## [What is being asked]
The answer should consist of the records below, repeated exactly, and no pictures.

Image comparison data
_ _ _ _

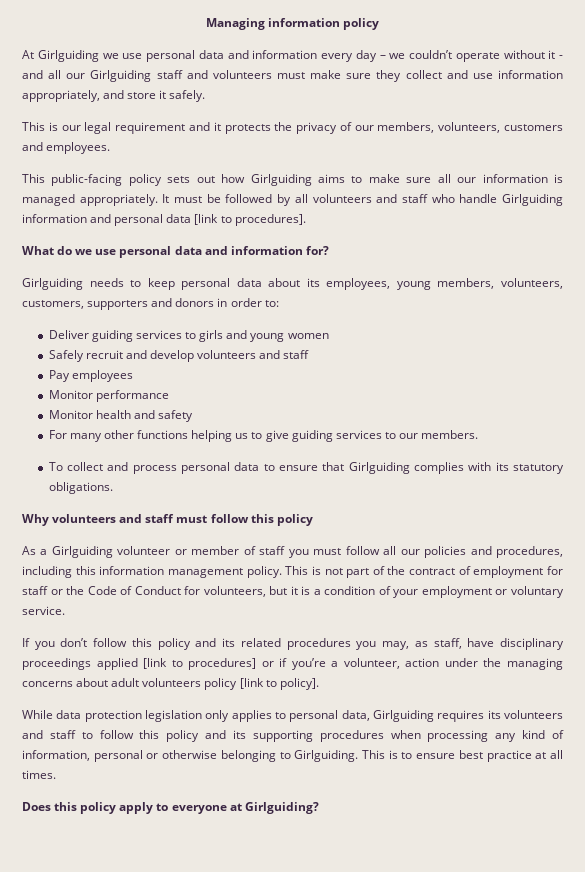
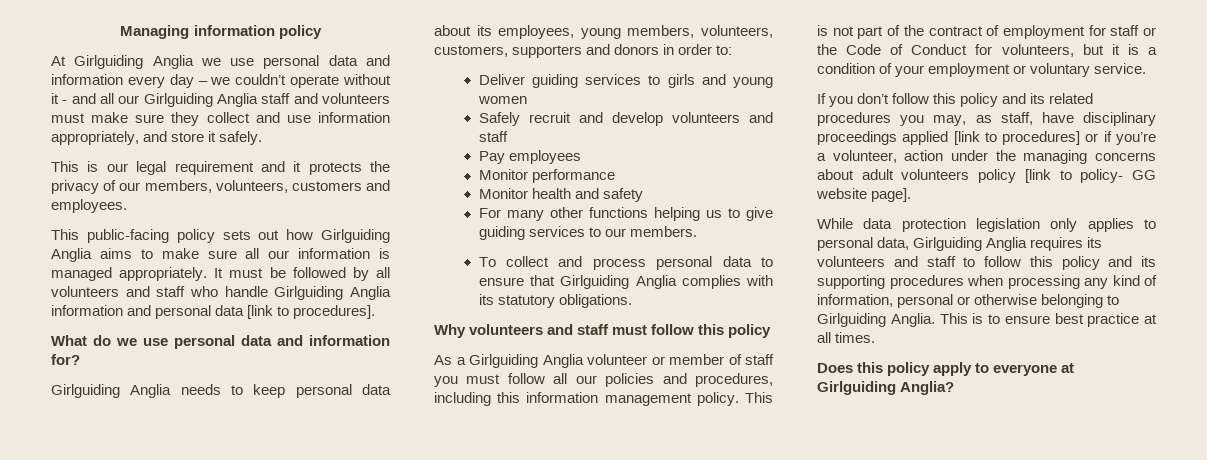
- At Girlguiding we use personal data and information every day – we couldn’t operate without it - and all our Girlguiding staff and volunteers must make sure they collect and use information appropriately, and store it safely.
+ At Girlguiding Anglia we use personal data and information every day – we couldn’t operate without it - and all our Girlguiding Anglia staff and volunteers must make sure they collect and use information appropriately, and store it safely.
- This public-facing policy sets out how Girlguiding aims to make sure all our information is managed appropriately.
+ This public-facing policy sets out how Girlguiding Anglia aims to make sure all our information is managed appropriately.
- It must be followed by all volunteers and staff who handle Girlguiding information and personal data [link to procedures].
+ It must be followed by all volunteers and staff who handle Girlguiding Anglia information and personal data [link to procedures].
- Girlguiding needs to keep personal data about its employees, young members, volunteers, customers, supporters and donors in order to:
+ Girlguiding Anglia needs to keep personal data about its employees, young members, volunteers, customers, supporters and donors in order to:
- To collect and process personal data to ensure that Girlguiding complies with its statutory obligations.
+ To collect and process personal data to ensure that Girlguiding Anglia complies with its statutory obligations.
- As a Girlguiding volunteer or member of staff you must follow all our policies and procedures, including this information management policy.
+ As a Girlguiding Anglia volunteer or member of staff you must follow all our policies and procedures, including this information management policy.
- If you don’t follow this policy and its related procedures you may, as staff, have disciplinary proceedings applied [link to procedures] or if you’re a volunteer, action under the managing concerns about adult volunteers policy [link to policy].
+ If you don’t follow this policy and its related procedures you may, as staff, have disciplinary proceedings applied [link to procedures] or if you’re a volunteer, action under the managing concerns about adult volunteers policy [link to policy- GG website page].
- While data protection legislation only applies to personal data, Girlguiding requires its volunteers and staff to follow this policy and its supporting procedures when processing any kind of information, personal or otherwise belonging to Girlguiding.
+ While data protection legislation only applies to personal data, Girlguiding Anglia requires its volunteers and staff to follow this policy and its supporting procedures when processing any kind of information, personal or otherwise belonging to Girlguiding Anglia.
- Does this policy apply to everyone at Girlguiding?
+ Does this policy apply to everyone at Girlguiding Anglia?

_ _ _ _

## [Exercise output]
- At Girlguiding we use personal data and information every day – we couldn’t operate without it - and all our Girlguiding staff and volunteers must make sure they collect and use information appropriately, and store it safely.
+ At Girlguiding Anglia we use personal data and information every day – we couldn’t operate without it - and all our Girlguiding Anglia staff and volunteers must make sure they collect and use information appropriately, and store it safely.
- This public-facing policy sets out how Girlguiding aims to make sure all our information is managed appropriately.
+ This public-facing policy sets out how Girlguiding Anglia aims to make sure all our information is managed appropriately.
- It must be followed by all volunteers and staff who handle Girlguiding information and personal data [link to procedures].
+ It must be followed by all volunteers and staff who handle Girlguiding Anglia information and personal data [link to procedures].
- Girlguiding needs to keep personal data about its employees, young members, volunteers, customers, supporters and donors in order to:
+ Girlguiding Anglia needs to keep personal data about its employees, young members, volunteers, customers, supporters and donors in order to:
- To collect and process personal data to ensure that Girlguiding complies with its statutory obligations.
+ To collect and process personal data to ensure that Girlguiding Anglia complies with its statutory obligations.
- As a Girlguiding volunteer or member of staff you must follow all our policies and procedures, including this information management policy.
+ As a Girlguiding Anglia volunteer or member of staff you must follow all our policies and procedures, including this information management policy.
- If you don’t follow this policy and its related procedures you may, as staff, have disciplinary proceedings applied [link to procedures] or if you’re a volunteer, action under the managing concerns about adult volunteers policy [link to policy].
+ If you don’t follow this policy and its related procedures you may, as staff, have disciplinary proceedings applied [link to procedures] or if you’re a volunteer, action under the managing concerns about adult volunteers policy [link to policy- GG website page].
- While data protection legislation only applies to personal data, Girlguiding requires its volunteers and staff to follow this policy and its supporting procedures when processing any kind of information, personal or otherwise belonging to Girlguiding.
+ While data protection legislation only applies to personal data, Girlguiding Anglia requires its volunteers and staff to follow this policy and its supporting procedures when processing any kind of information, personal or otherwise belonging to Girlguiding Anglia.
- Does this policy apply to everyone at Girlguiding?
+ Does this policy apply to everyone at Girlguiding Anglia?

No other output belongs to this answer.